• [The problem]: Count how many lines below contain the word "installed", then give that number alone.

• [Supplied data]:
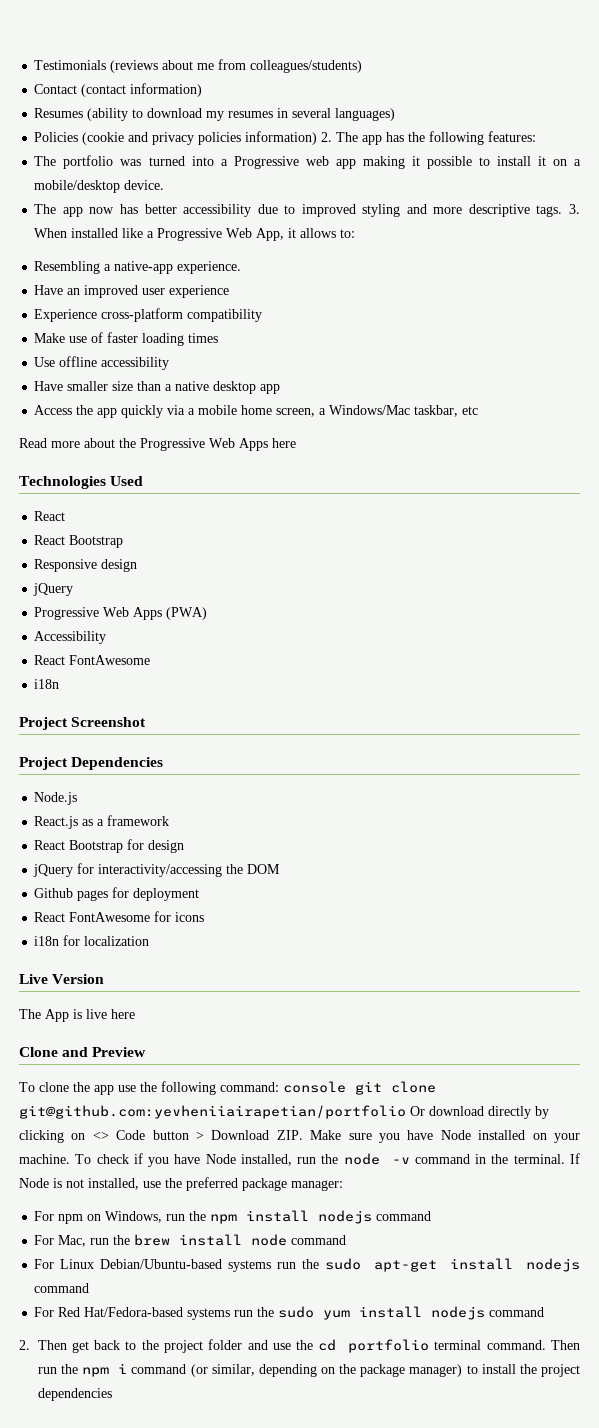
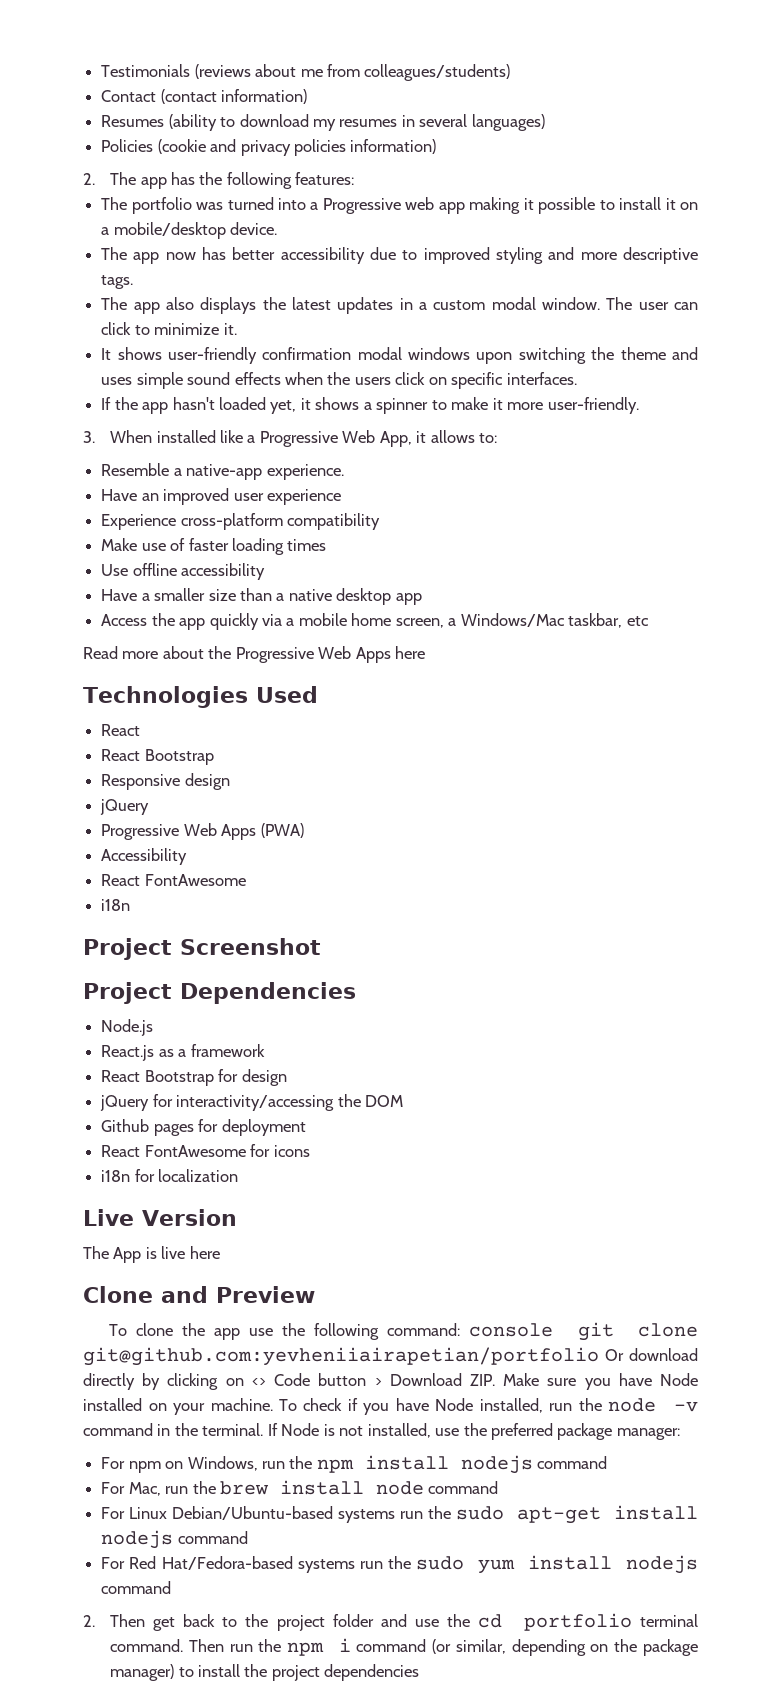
- Policies (cookie and privacy policies information) 2. The app has the following features:
+ Policies (cookie and privacy policies information)
+ 2. The app has the following features:
- The app now has better accessibility due to improved styling and more descriptive tags. 3. When installed like a Progressive Web App, it allows to:
+ The app now has better accessibility due to improved styling and more descriptive tags.
+ The app also displays the latest updates in a custom modal window. The user can click to minimize it.
+ It shows user-friendly confirmation modal windows upon switching the theme and uses simple sound effects when the users click on specific interfaces.
+ If the app hasn't loaded yet, it shows a spinner to make it more user-friendly.
+ 3. When installed like a Progressive Web App, it allows to:
- Resembling a native-app experience.
+ Resemble a native-app experience.
- Have smaller size than a native desktop app
+ Have a smaller size than a native desktop app

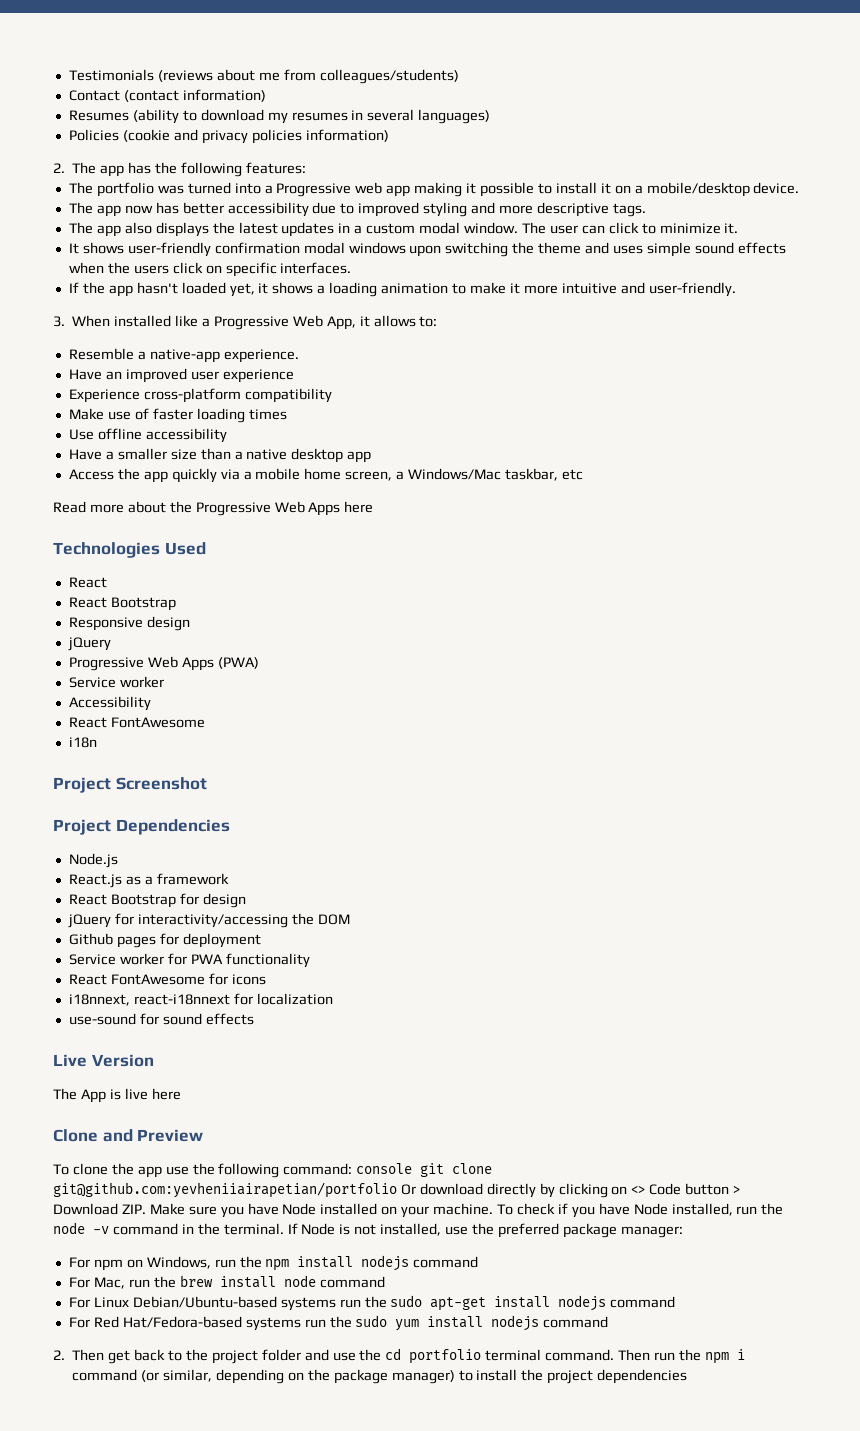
- If the app hasn't loaded yet, it shows a spinner to make it more user-friendly.
+ If the app hasn't loaded yet, it shows a loading animation to make it more intuitive and user-friendly.
  Progressive Web Apps (PWA)
+ Service worker
+ Service worker for PWA functionality
- i18n for localization
+ i18nnext, react-i18nnext for localization
+ use-sound for sound effects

• [Answer section]: 2